[Excerpts from a dataset]
§ §
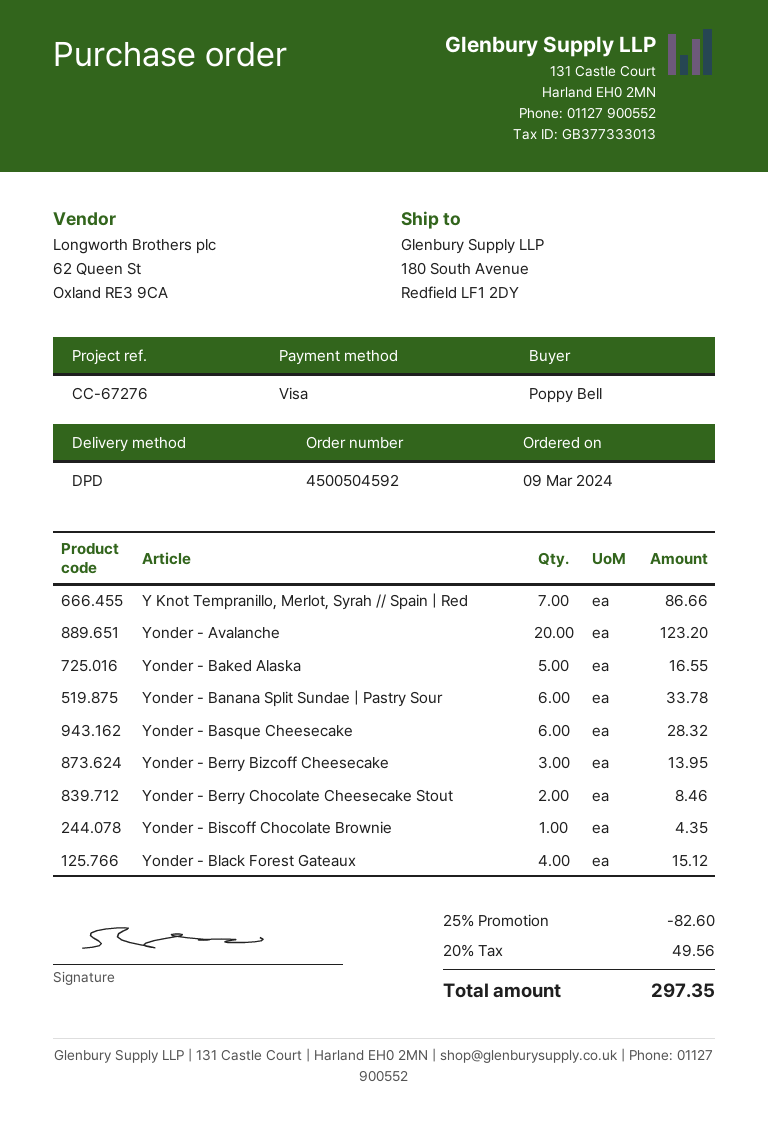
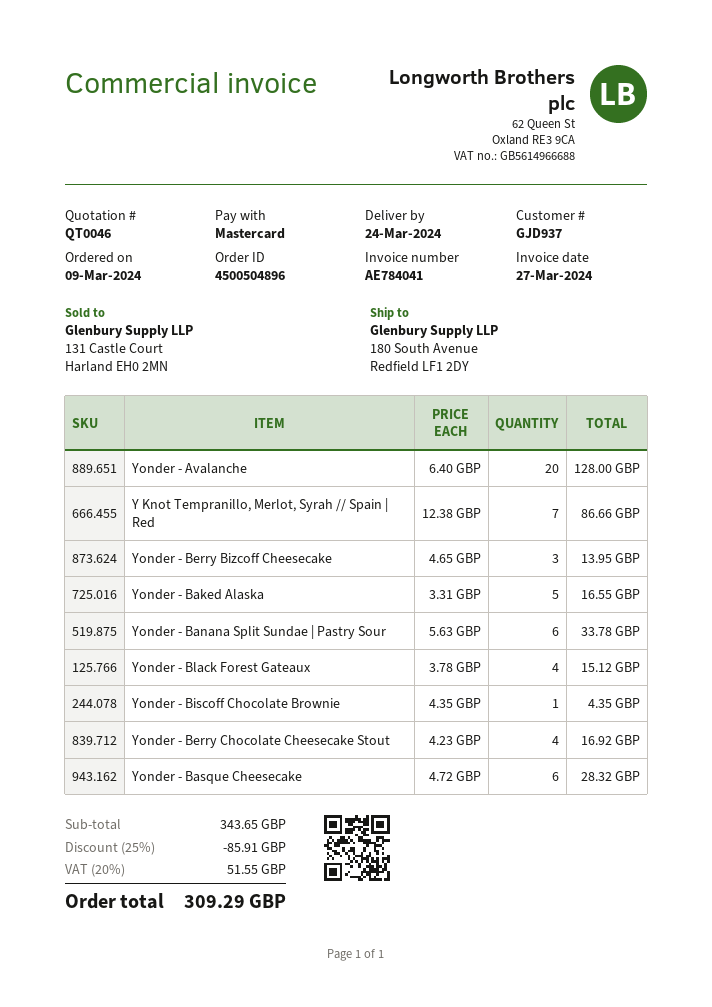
order number: 4500504592 -> 4500504896
payment method: Visa -> Mastercard
Yonder - Avalanche: 20 for 123.20 -> 20 for 128.00
Yonder - Berry Chocolate Cheesecake Stout: 2 for 8.46 -> 4 for 16.92
discount: 25% = 82.60 -> 25% = 85.91
tax: 20% = 49.56 -> 20% = 51.55
total: 297.35 -> 309.29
§ §
• TO DO
Give the number of lines above in which the word "Yonder" occurs, with nothing else.

• SOLUTION TO THIS TASK
2